The many travails of the small business owner

This week, several countries including Nigeria celebrated Global Entrepreurship Week (GEW). The GEW initiative was launched in 2007 by Carl Schramm, President and CEO of Kauffman Foundation and Gordon Brown, former Prime Minister of the UK. The reasoning behind the launch of the initiative was to create a global movement to inspire people everywhere to embrace entrepreneurship. Laudable idea but certainly a tall order for Nigerians when you consider the many travails of a start-up or small business.

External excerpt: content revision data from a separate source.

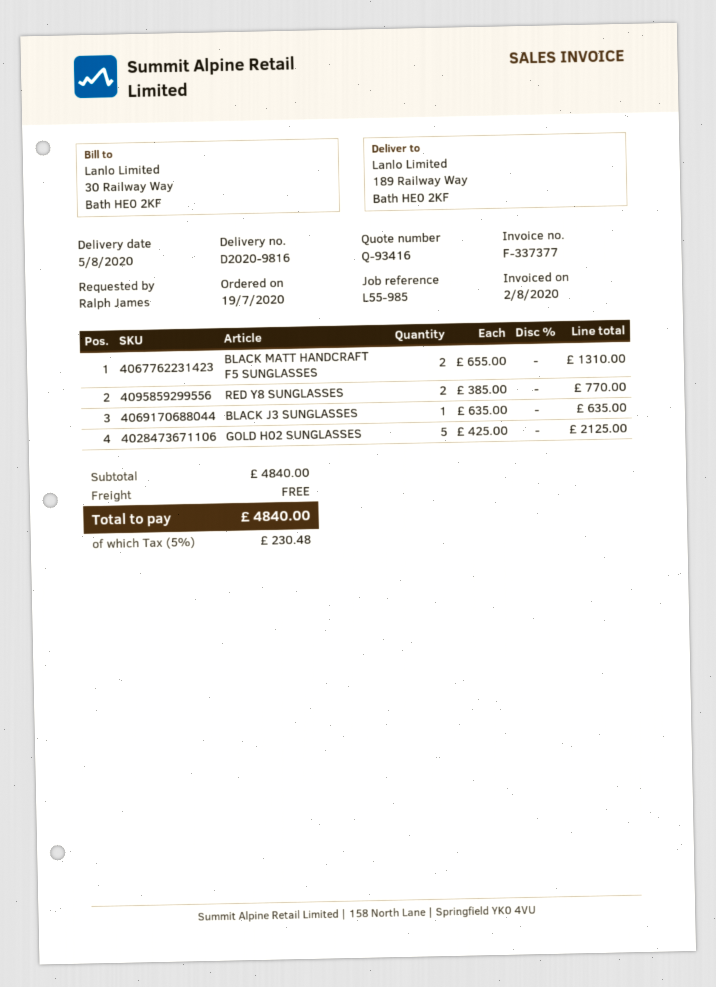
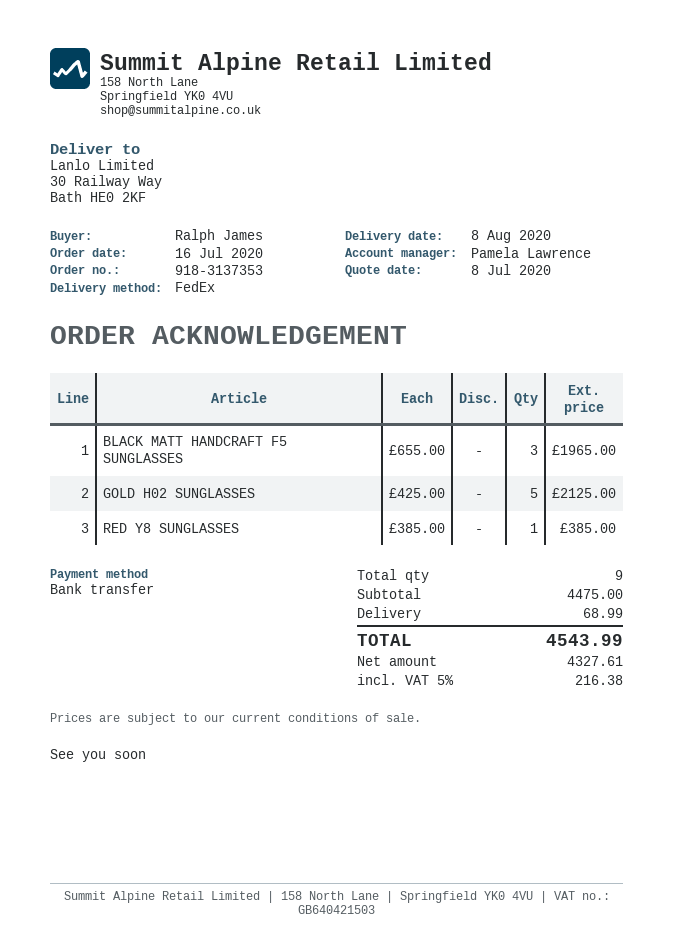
order date: 2020-07-19 -> 2020-07-16
delivery date: 2020-08-05 -> 2020-08-08
ship to: 189 Railway Way, Bath HE0 2KF -> 30 Railway Way, Bath HE0 2KF
BLACK MATT HANDCRAFT F5 SUNGLASSES: 2 x 655.00 = 1310.00 -> 3 x 655.00 = 1965.00
RED Y8 SUNGLASSES: 2 x 385.00 = 770.00 -> 1 x 385.00 = 385.00
BLACK J3 SUNGLASSES: 1 x 635.00 = 635.00 -> none
subtotal: 4840.00 -> 4475.00
shipping: 0.00 -> 68.99
tax: 5% = 230.48 -> 5% = 216.38
total: 4840.00 -> 4543.99

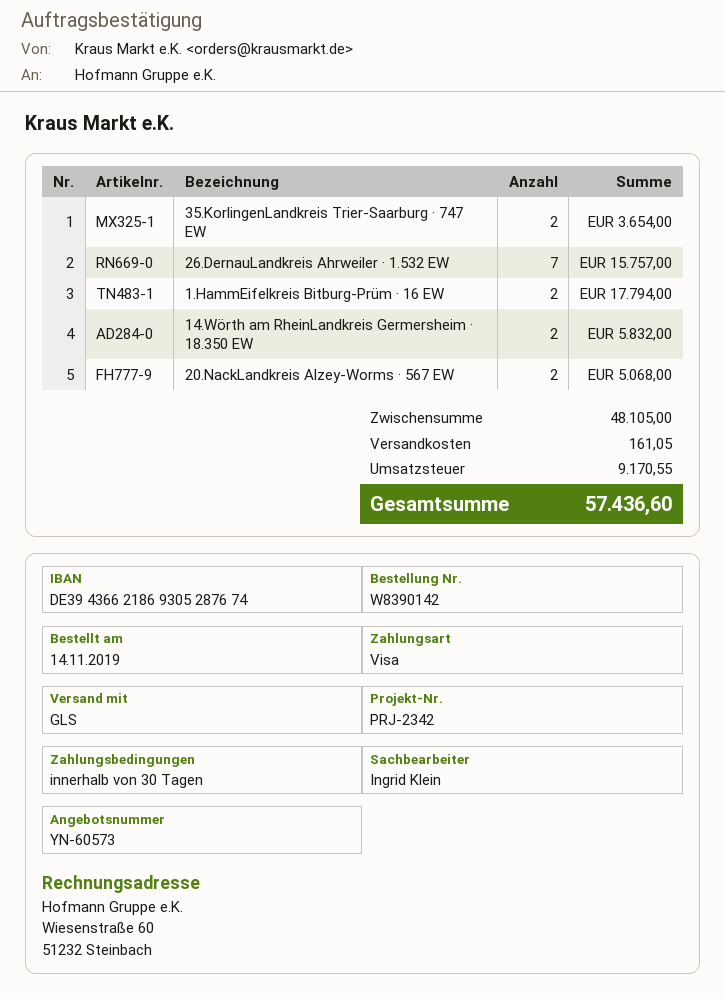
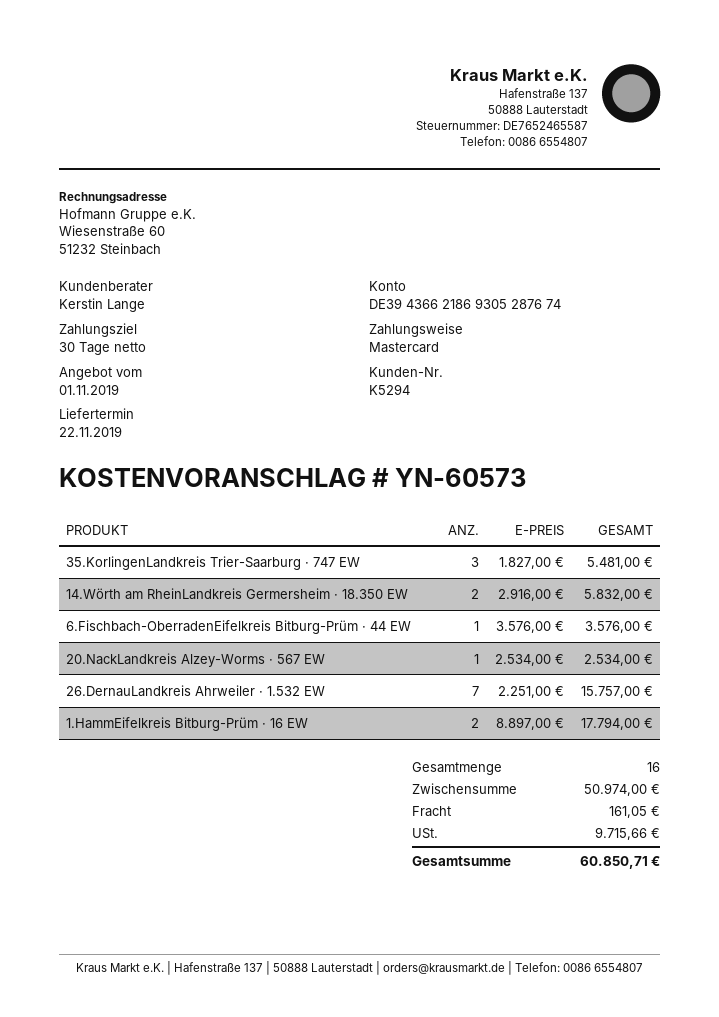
sales rep: Ingrid Klein -> Kerstin Lange
payment method: Visa -> Mastercard
35.KorlingenLandkreis Trier-Saarburg · 747 EW: 2 for 3654.00 -> 3 for 5481.00
20.NackLandkreis Alzey-Worms · 567 EW: 2 for 5068.00 -> 1 for 2534.00
6.Fischbach-OberradenEifelkreis Bitburg-Prüm · 44 EW: none -> 1 for 3576.00
subtotal: 48105.00 -> 50974.00
tax: 9170.55 -> 9715.66
total: 57436.60 -> 60850.71

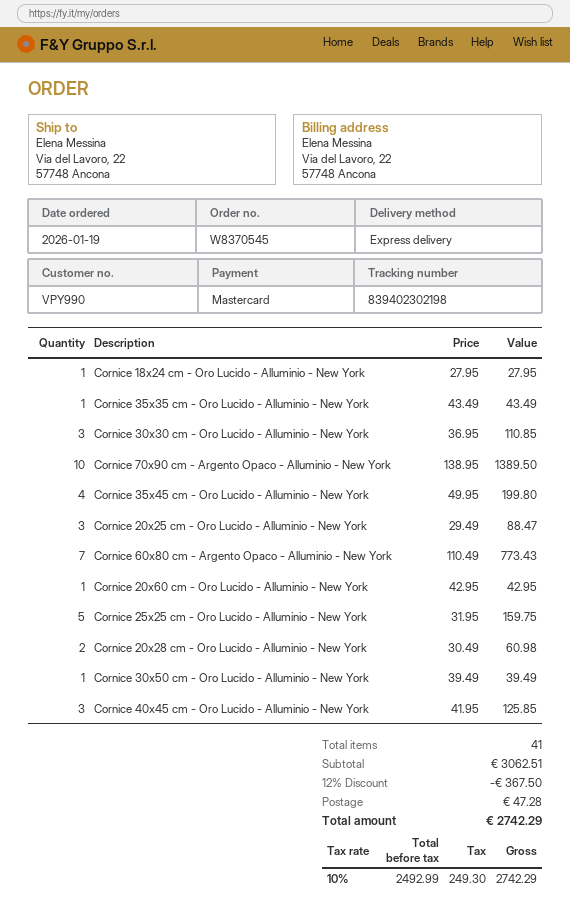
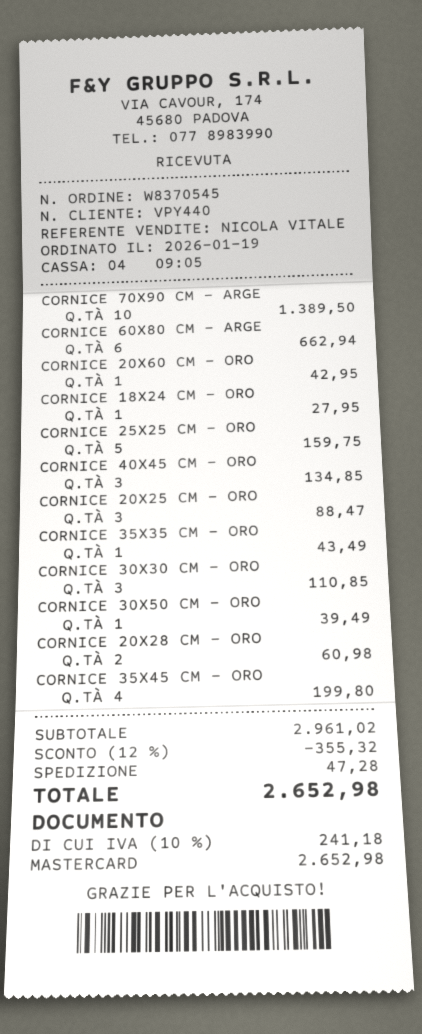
customer number: VPY990 -> VPY440
Cornice 60x80 cm - Argento Opaco - Alluminio - New York: 7 for 773.43 -> 6 for 662.94
Cornice 40x45 cm - Oro Lucido - Alluminio - New York: 3 for 125.85 -> 3 for 134.85
subtotal: 3062.51 -> 2961.02
discount: 12% = 367.50 -> 12% = 355.32
tax: 10% = 249.30 -> 10% = 241.18
total: 2742.29 -> 2652.98

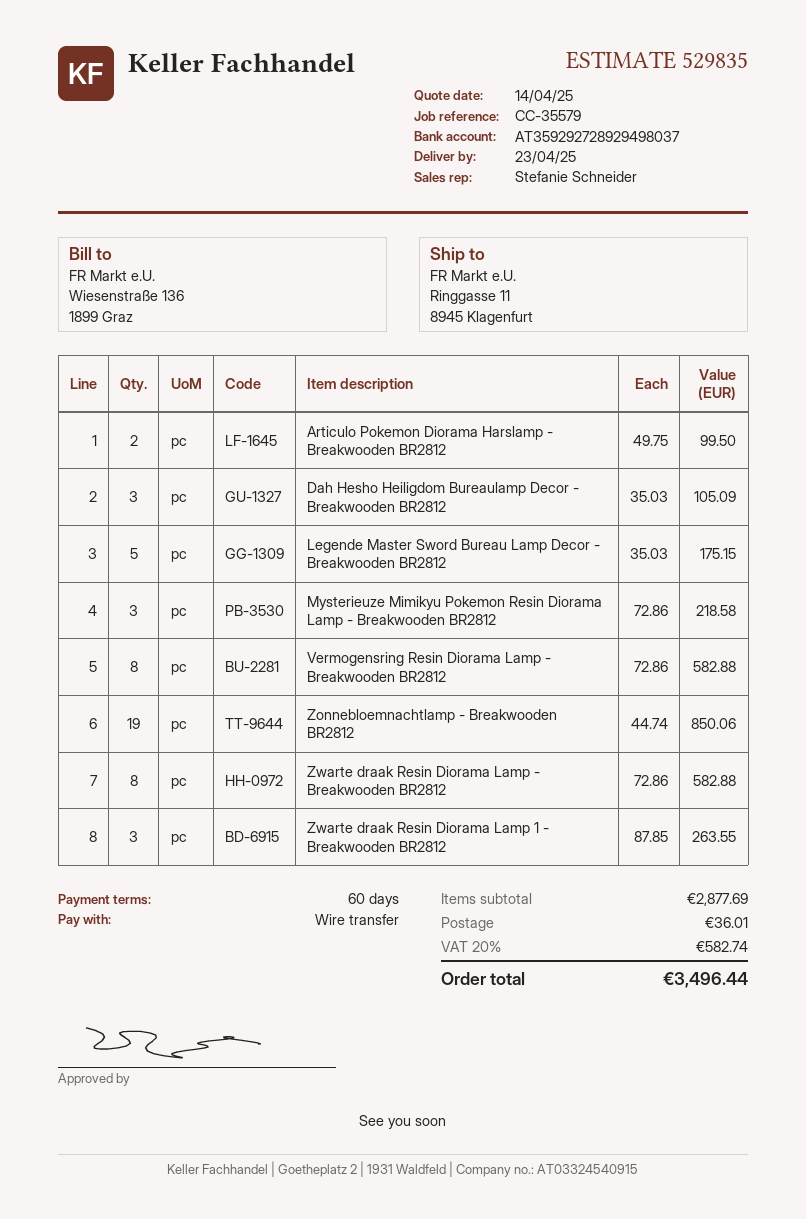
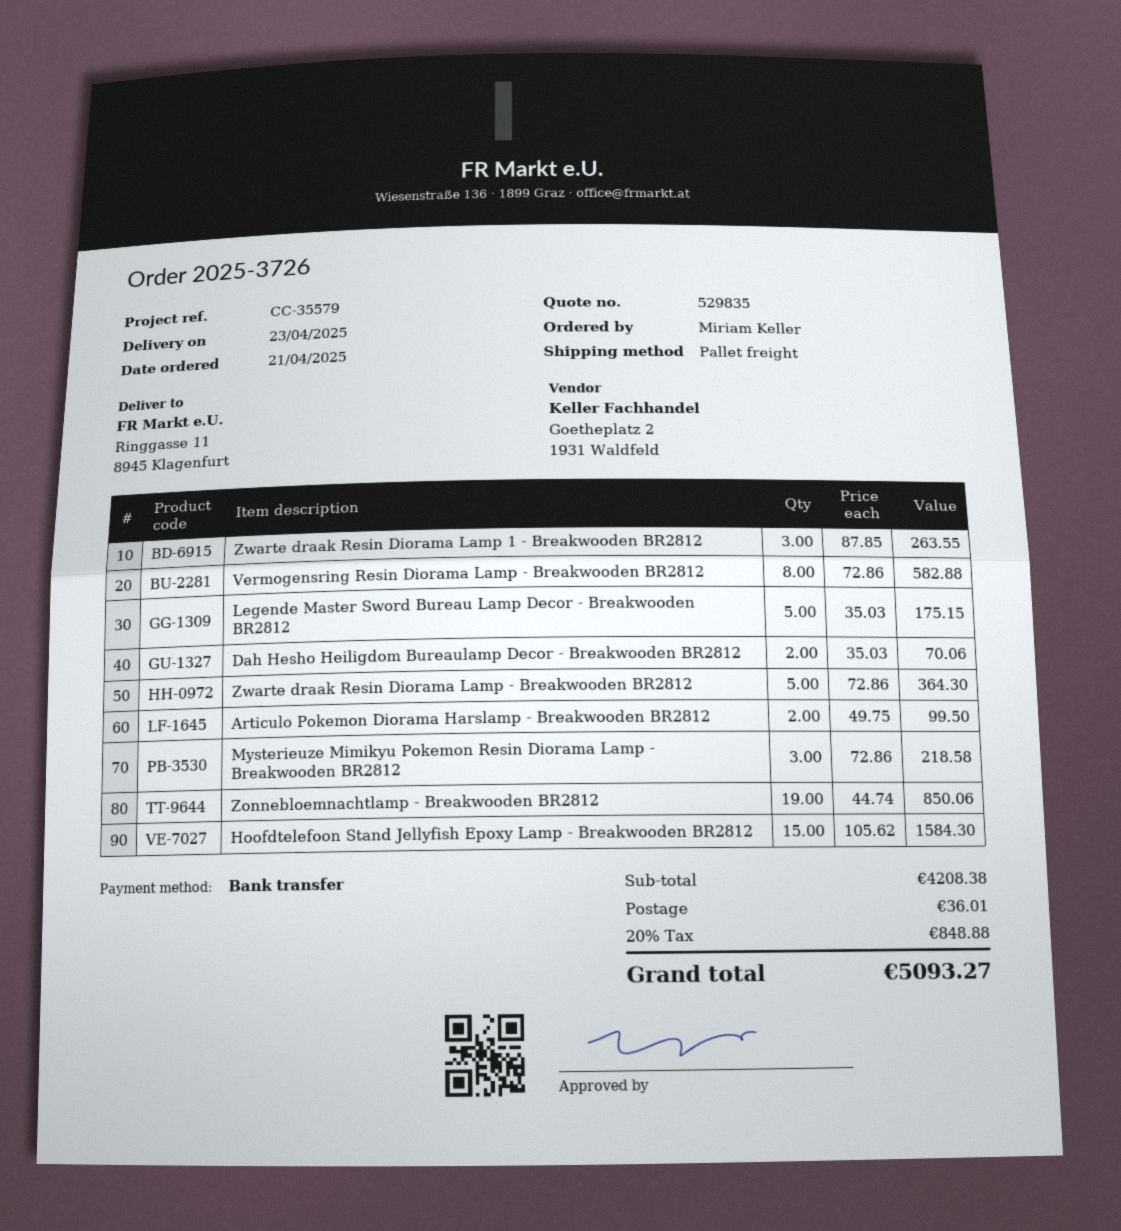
Dah Hesho Heiligdom Bureaulamp Decor - Breakwooden BR2812: 3 x 35.03 = 105.09 -> 2 x 35.03 = 70.06
Zwarte draak Resin Diorama Lamp - Breakwooden BR2812: 8 x 72.86 = 582.88 -> 5 x 72.86 = 364.30
Hoofdtelefoon Stand Jellyfish Epoxy Lamp - Breakwooden BR2812: none -> 15 x 105.62 = 1584.30
subtotal: 2877.69 -> 4208.38
tax: 20% = 582.74 -> 20% = 848.88
total: 3496.44 -> 5093.27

Speaking of travails, what do you consider the biggest bottleneck in starting a small business in Nigeria?
 
  • Power

  •   
  • Startup capital
     
  •  People

  •  
  • The business idea




  • For a while now, my friends and family have encouraged me to start a small business as a plan B income and I haven’t been brave enough. Until very recently I believed my major deterrent was startup capital but after a close examination of the challenges small business owners around me face, I have come to a conclusion that their major bottleneck is PEOPLE!


    Think of it, if PHCN doesn’t give you power, you can generate yours by relying on a generator; for start-up capital you can get bank financing, or loans from a cooporative or famly, as for ideas, they say there’s nothing new under the sun. There are loads of global case studies to learn from. But it is difficult to get substitutes for good PEOPLE.


    Small businesses have the highest staff turnover. The average Nigerian worker is increasingly unreliable. Fresh graduates all want to work for blue-chip companies even when they don’t have any work experience. What’s more, a lot of them cannot generate a basic report of speak good English, yet they want to earn the same pay as those who started their careers 5 – 10 years before them.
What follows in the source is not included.